Source data
• • • • • • •

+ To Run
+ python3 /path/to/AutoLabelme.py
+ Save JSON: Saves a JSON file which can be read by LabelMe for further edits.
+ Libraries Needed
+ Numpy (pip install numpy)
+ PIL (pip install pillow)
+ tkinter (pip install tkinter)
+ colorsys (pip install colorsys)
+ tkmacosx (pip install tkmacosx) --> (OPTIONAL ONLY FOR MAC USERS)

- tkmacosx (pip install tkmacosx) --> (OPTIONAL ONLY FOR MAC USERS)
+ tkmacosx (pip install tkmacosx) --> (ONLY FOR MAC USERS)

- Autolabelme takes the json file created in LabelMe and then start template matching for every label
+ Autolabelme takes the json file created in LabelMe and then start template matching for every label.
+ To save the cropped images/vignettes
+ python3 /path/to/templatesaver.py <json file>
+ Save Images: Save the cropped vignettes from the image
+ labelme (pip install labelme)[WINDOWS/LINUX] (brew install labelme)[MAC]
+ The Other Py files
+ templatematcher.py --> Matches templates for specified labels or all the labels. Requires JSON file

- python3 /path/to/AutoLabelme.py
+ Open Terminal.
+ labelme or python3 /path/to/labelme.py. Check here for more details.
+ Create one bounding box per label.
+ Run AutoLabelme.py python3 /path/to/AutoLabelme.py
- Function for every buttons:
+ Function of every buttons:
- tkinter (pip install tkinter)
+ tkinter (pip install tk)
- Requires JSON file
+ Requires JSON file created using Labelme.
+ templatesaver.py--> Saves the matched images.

• • • • • • •

[WORK INSTRUCTIONS]:
The required output is every line above that contains the string "matching".

[TASK RESULT]:
- Autolabelme takes the json file created in LabelMe and then start template matching for every label
+ Autolabelme takes the json file created in LabelMe and then start template matching for every label.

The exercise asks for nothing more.